▶ TRY IT:
Return all the entries word for word, minus the pictures.

Code change snippets:
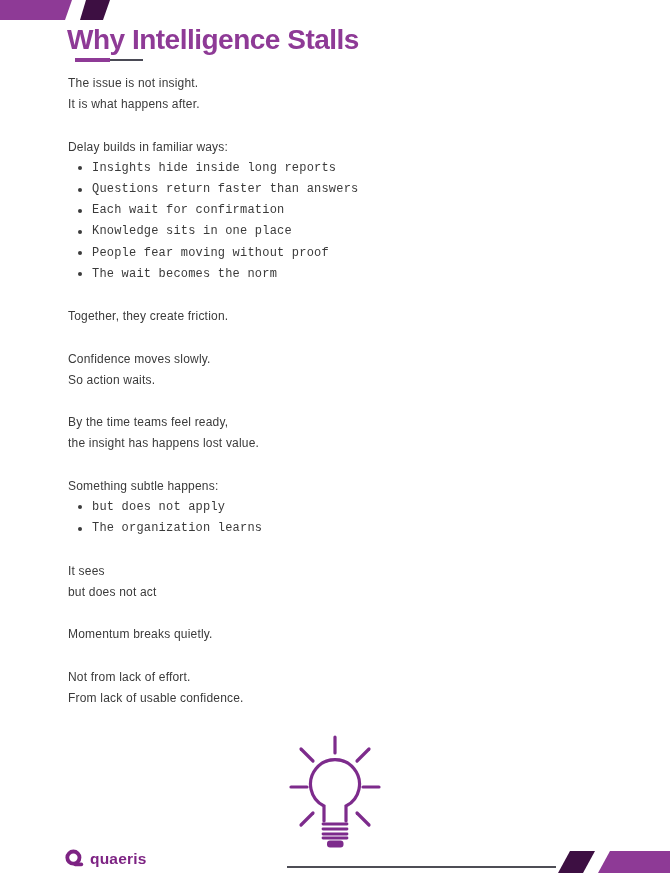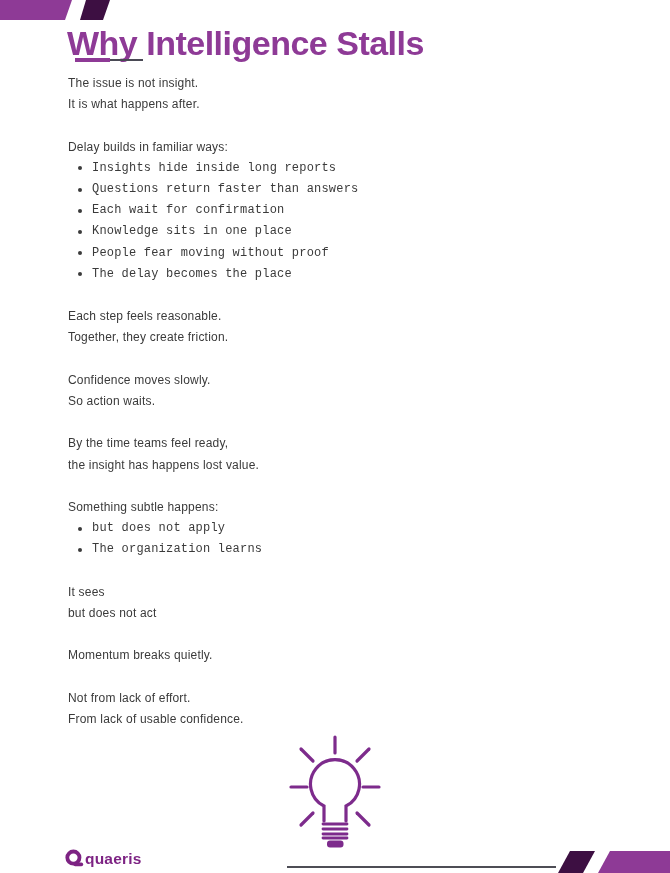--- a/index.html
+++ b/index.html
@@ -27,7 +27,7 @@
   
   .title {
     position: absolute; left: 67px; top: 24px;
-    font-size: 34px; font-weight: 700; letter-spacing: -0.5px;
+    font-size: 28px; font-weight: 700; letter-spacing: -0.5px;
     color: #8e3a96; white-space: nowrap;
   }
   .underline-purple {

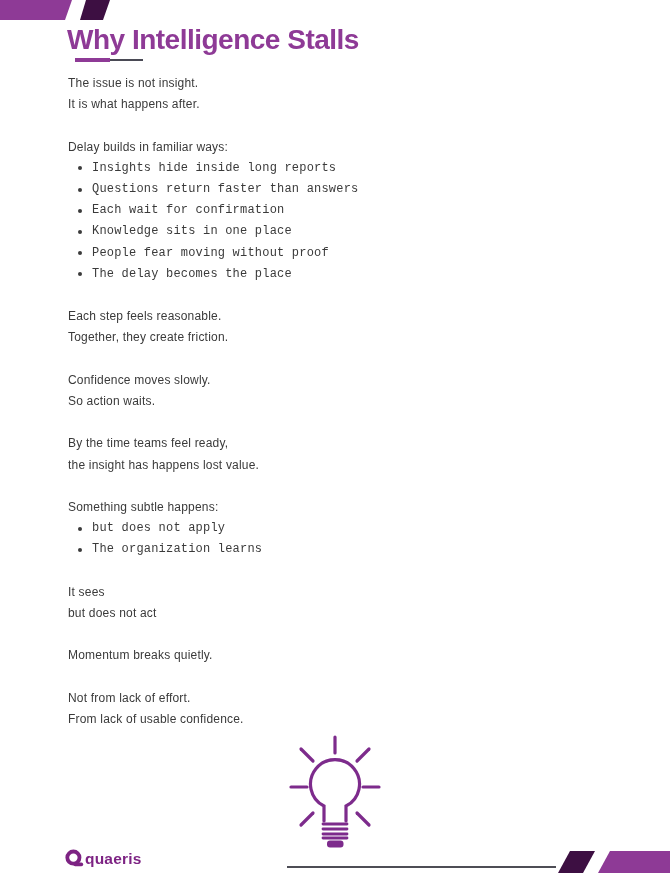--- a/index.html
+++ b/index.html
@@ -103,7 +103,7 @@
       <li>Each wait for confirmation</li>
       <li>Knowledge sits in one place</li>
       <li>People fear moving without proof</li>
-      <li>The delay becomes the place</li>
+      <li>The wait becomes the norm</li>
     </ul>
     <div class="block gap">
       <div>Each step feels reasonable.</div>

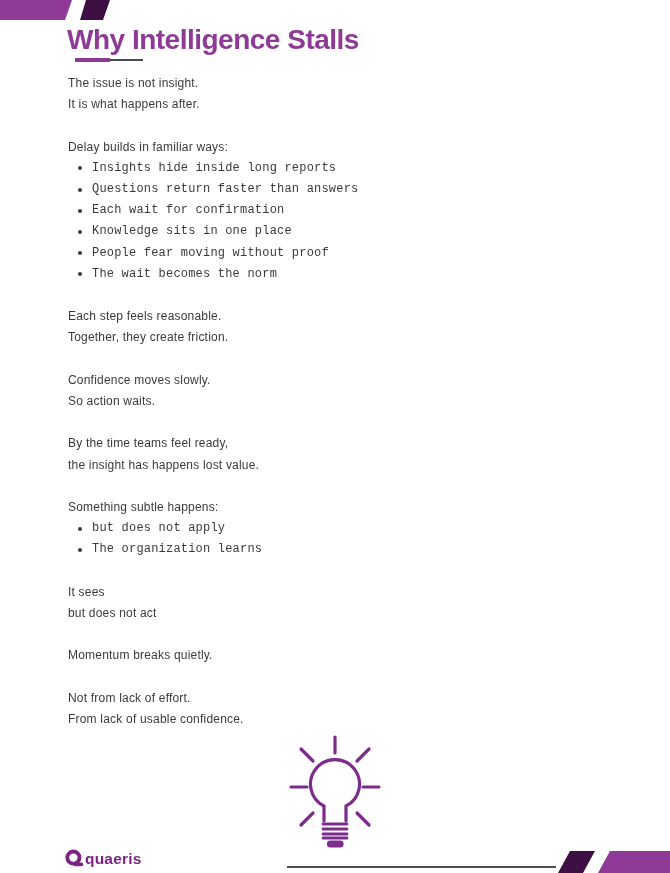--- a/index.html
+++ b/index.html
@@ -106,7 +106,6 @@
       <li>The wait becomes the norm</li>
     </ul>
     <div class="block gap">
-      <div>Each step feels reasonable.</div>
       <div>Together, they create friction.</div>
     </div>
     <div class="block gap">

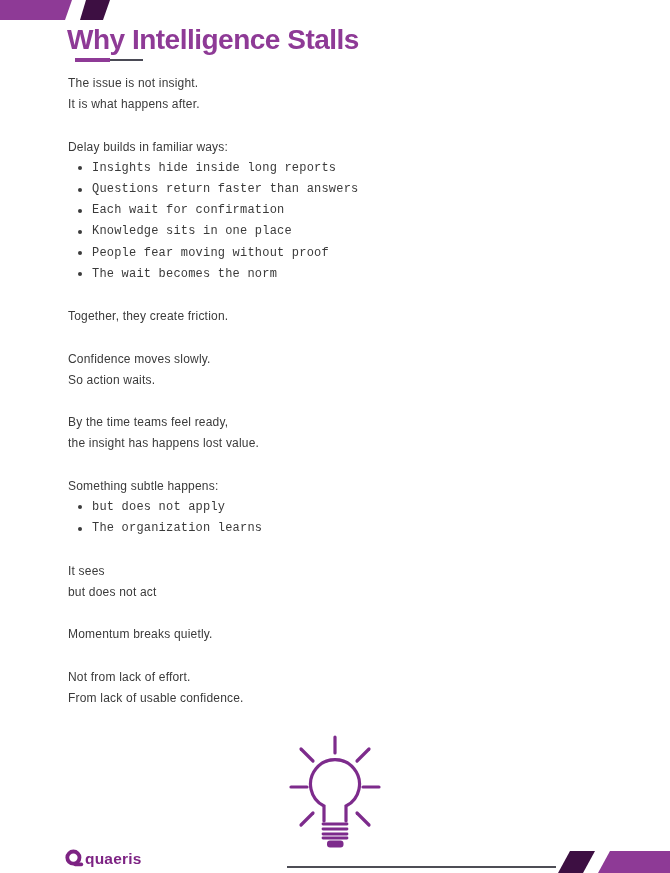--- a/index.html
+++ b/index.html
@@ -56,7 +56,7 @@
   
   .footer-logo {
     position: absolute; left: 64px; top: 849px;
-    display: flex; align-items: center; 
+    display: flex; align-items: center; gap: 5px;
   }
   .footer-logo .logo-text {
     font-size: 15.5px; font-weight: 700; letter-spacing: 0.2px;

▶ RESPONSE TO THIS EXERCISE:
--- a/index.html
+++ b/index.html
@@ -27,7 +27,7 @@
   
   .title {
     position: absolute; left: 67px; top: 24px;
-    font-size: 34px; font-weight: 700; letter-spacing: -0.5px;
+    font-size: 28px; font-weight: 700; letter-spacing: -0.5px;
     color: #8e3a96; white-space: nowrap;
   }
   .underline-purple {

--- a/index.html
+++ b/index.html
@@ -103,7 +103,7 @@
       <li>Each wait for confirmation</li>
       <li>Knowledge sits in one place</li>
       <li>People fear moving without proof</li>
-      <li>The delay becomes the place</li>
+      <li>The wait becomes the norm</li>
     </ul>
     <div class="block gap">
       <div>Each step feels reasonable.</div>

--- a/index.html
+++ b/index.html
@@ -106,7 +106,6 @@
       <li>The wait becomes the norm</li>
     </ul>
     <div class="block gap">
-      <div>Each step feels reasonable.</div>
       <div>Together, they create friction.</div>
     </div>
     <div class="block gap">

--- a/index.html
+++ b/index.html
@@ -56,7 +56,7 @@
   
   .footer-logo {
     position: absolute; left: 64px; top: 849px;
-    display: flex; align-items: center; 
+    display: flex; align-items: center; gap: 5px;
   }
   .footer-logo .logo-text {
     font-size: 15.5px; font-weight: 700; letter-spacing: 0.2px;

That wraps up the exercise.